By The Nation
Khamsrida Panthai, the network’s representative, said the event was timed to coincide with the country’s Environment Day and meant to symbolise their fight against the project.
“The candles represent our love for the environment and the light in our hearts,” said Khamsrida.
The controversy escalated this week into a legal conflict after the court filed a civil lawsuit against some of the network’s leaders, including its coordinator, Teerasak Rupsuwan.
Teerasak said the case against him likely stemmed from a press conference he held after police searched his home in Mae Rim district on November 13.
He said the police were looking for any links to banners at a November 8 protest which named court officials who live on the controversial Doi Suthep estate.
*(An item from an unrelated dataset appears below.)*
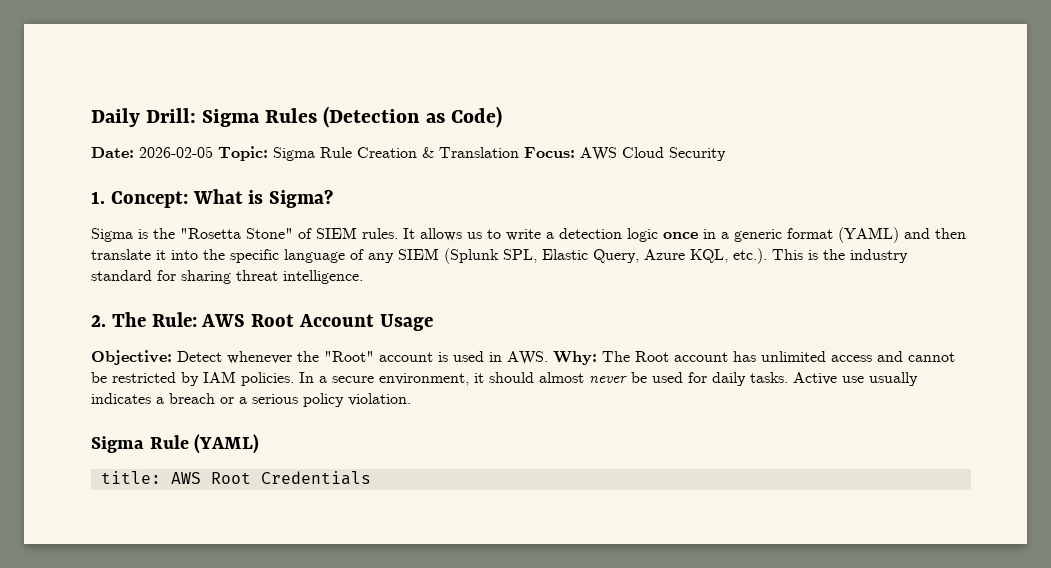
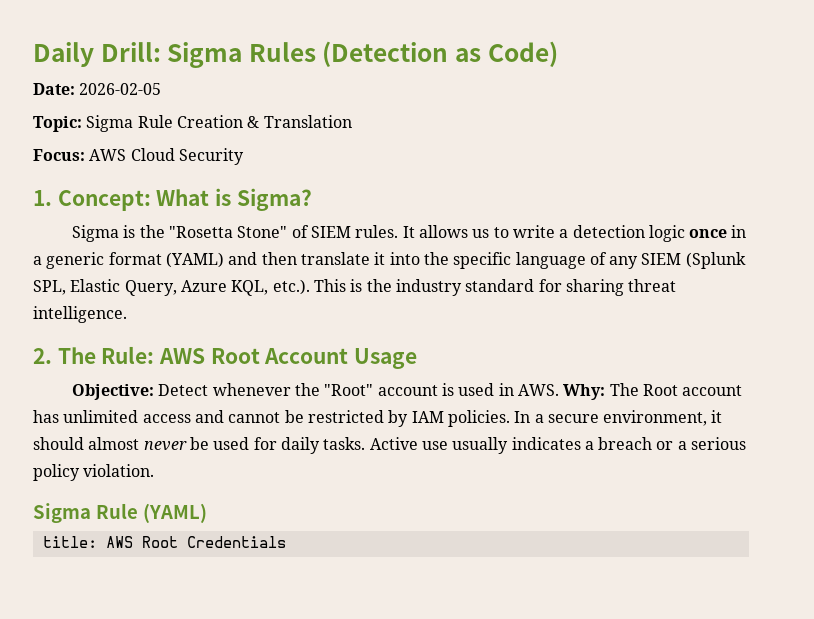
- Date: 2026-02-05 Topic: Sigma Rule Creation & Translation Focus: AWS Cloud Security
+ Date: 2026-02-05
+ Topic: Sigma Rule Creation & Translation
+ Focus: AWS Cloud Security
Teerasak had insisted the group had nothing to do with the banners.
Initially summoned to meet with police on November 26, Teerasak has requested the date be postponed until next Wednesday.
Families move in
The project, which has cost almost Bt1 billion, was developed at the foot of Doi Suthep by the Office of the Judiciary to house officials of Appeals Court Region 5. It comprises 45 houses and nine condominiums.
The mountain is considered sacred by many locals, has a prominent place in local culture and folklore, and is environmentally valuable.
As the project entered its final phase of construction this year, local residents emerged to protest and set up the network as their core group.
They claimed the project would harm the environment of the mountain and tarnish its spiritual value.
They note that the mountain is being nominated as Unesco World Heritage along with the old city of Chiang Mai.
Under an agreement brokered mid-year by Prime Minister’s Office Minister Suvaphan Tanyuvardhana, the buildings were to be demolished and the plot declared no-man’s land.
But since then, some 30 families of judicial officials have moved into the nine condominiums, violating the agreement reached in May.
The court decided to move the project to Chiang Rai, but it stopped short of deciding the fate of the Doi Suthep buildings and people the living there.
That prompted the network to continue its actions to ensure that the agreement would be honoured.
A source, who asked not to be named, said the network’s leaders have not yet decided how to respond to the latest move by the court, No further summonses have been sent to network members, the source added.
Khamsrida said her network hopes to take opposition to the government project to a new level, but in a peaceful and law-abiding way. She added that mistakes may have been made and the court should be given the benefit of the doubt since everyone was under pressure.